The Court also found fault with the Bank’s failure to implement additional security procedures as they became available in the marketplace and through developing technology. “Ocean Bank [a division of the Defendant, People’s United Bank] introduced no additional security measures in tandem with its decision to lower the dollar amount rule, despite the fact that such security measures were not uncommon in the industry and relatively easy to implement.” In short, whether it arose from the Bank’s own unilateral action to change one aspect of the security procedure or because the Court viewed the Bank as the more sophisticated party, the Court implicitly suggests there is an implied duty of technological evolution in such terms of the parties’ contract.
“The collective failures, taken as a whole, rendered Ocean Bank’s security procedures commercially unreasonable” was the final holding of the Court. For this reason, the First Circuit Court of Appeals ruled that the Bank’s prior award of summary judgment was reversed and remanded the case to the District Court for further proceedings.
In the last part of the First Circuit’s decision, it affirmed the District Court’s decision to deny Patco’s own cross-motion for summary judgment. In summary the Court found that various issues of fact prevent the imposition of summary judgment in favor of the account holder. “The District Court did not reach, and the parties have not briefed, the question of what, if any, obligations or responsibilities Article 4A imposes on a commercial customer even where a bank’s security system is commercially unreasonable.”
The First Circuit did decisively rule that Patco’s negligence claim was inconsistent with the duties and the liability limits set forth in Article 4A of the UCC. For this reason, the District Court’s dismissal of the negligence cause of action was affirmed.
On a personal level, it is in the last sentences of the Court’s 43 page opinion that perhaps is found the opinion’s most unsettling language. “On remand, the parties may wish to consider whether it be wiser to invest their resources in resolving this matter by agreement.” While compromise is always a noble path, compromise is usually the product of a state of uncertainty of outcome affecting the concerned parties.

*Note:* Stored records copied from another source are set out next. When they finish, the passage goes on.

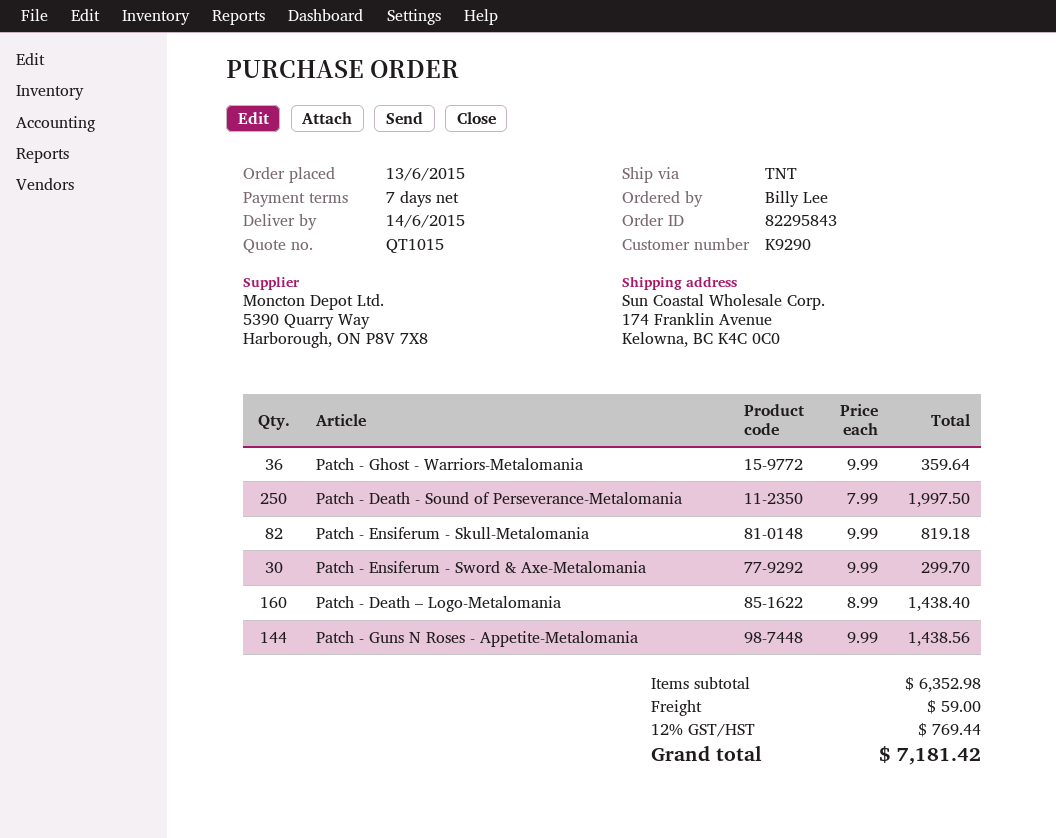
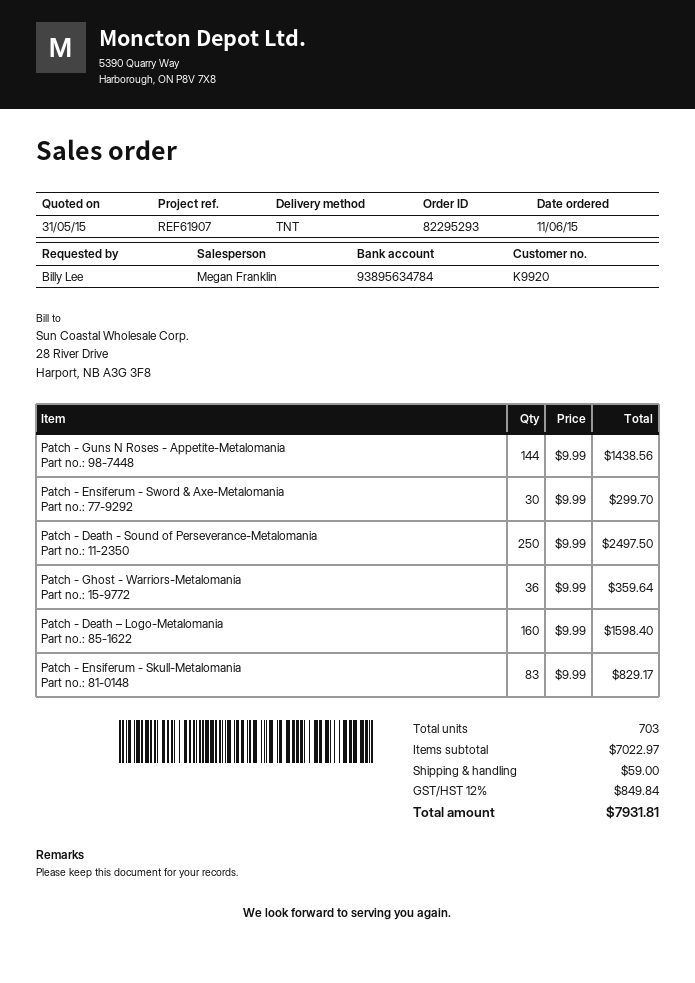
order number: 82295843 -> 82295293
order date: 2015-06-13 -> 2015-06-11
customer number: K9290 -> K9920
Patch - Death - Sound of Perseverance-Metalomania: 250 x 7.99 = 1997.50 -> 250 x 9.99 = 2497.50
Patch - Ensiferum - Skull-Metalomania: 82 x 9.99 = 819.18 -> 83 x 9.99 = 829.17
Patch - Death – Logo-Metalomania: 160 x 8.99 = 1438.40 -> 160 x 9.99 = 1598.40
subtotal: 6352.98 -> 7022.97
tax: 12% = 769.44 -> 12% = 849.84
total: 7181.42 -> 7931.81

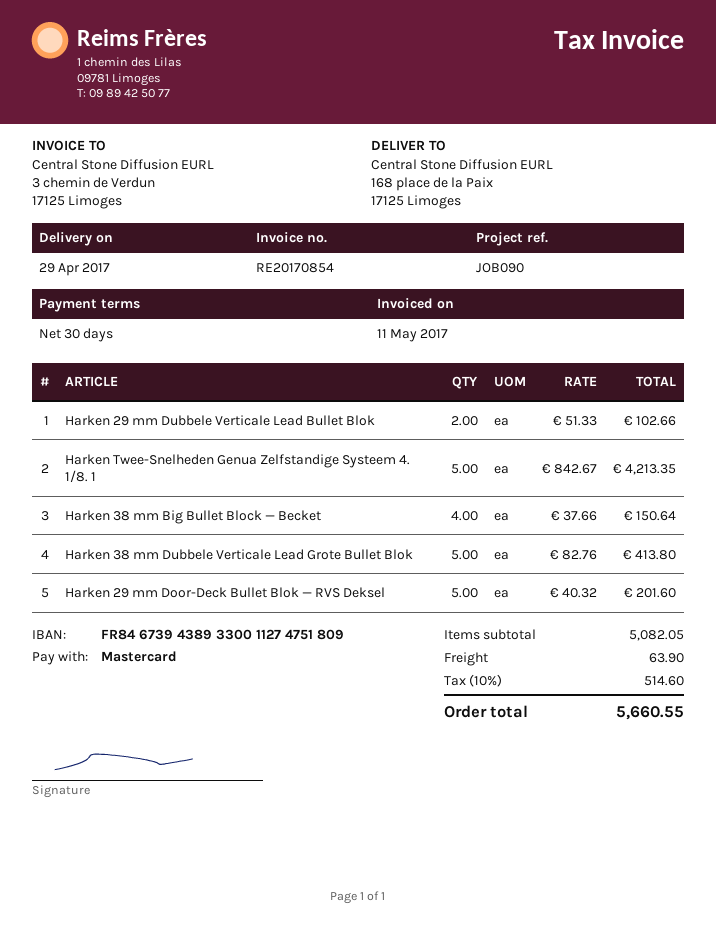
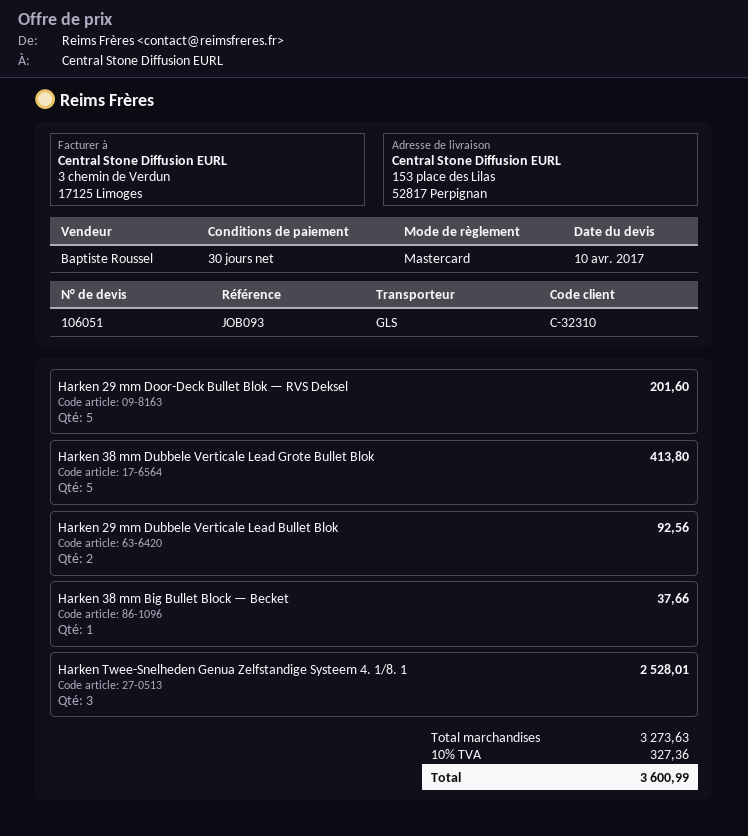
reference: JOB090 -> JOB093
ship to: 168 place de la Paix, 17125 Limoges -> 153 place des Lilas, 52817 Perpignan
Harken 29 mm Dubbele Verticale Lead Bullet Blok: 2 for 102.66 -> 2 for 92.56
Harken Twee-Snelheden Genua Zelfstandige Systeem 4. 1/8. 1: 5 for 4213.35 -> 3 for 2528.01
Harken 38 mm Big Bullet Block — Becket: 4 for 150.64 -> 1 for 37.66
subtotal: 5082.05 -> 3273.63
shipping: 63.90 -> none
tax: 10% = 514.60 -> 10% = 327.36
total: 5660.55 -> 3600.99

If one is of the opinion that a central purpose of the Uniform Commercial Code is to create certainty for market participants, then such a strongly worded instruction to compromise is hard to reconcile. Patco presented a case of mature market participants who structured their commercial cyber-banking contract to allocate the known risks between themselves. The parties thus knew their obligation was to control the areas of risk each assumed, or to insure against the same if that was their preference. It was into one of the foreseen areas of risk that a cyber criminal intruded. In the larger picture, the Court’s instruction to the litigants to settle is disquieting from a philosophical standpoint, and if followed will provide little additional certainty for the countless other actors (and their lawyers) who are continuing to look for clarity to guide their own future dealings in this very important area of cyber-commerce dealings.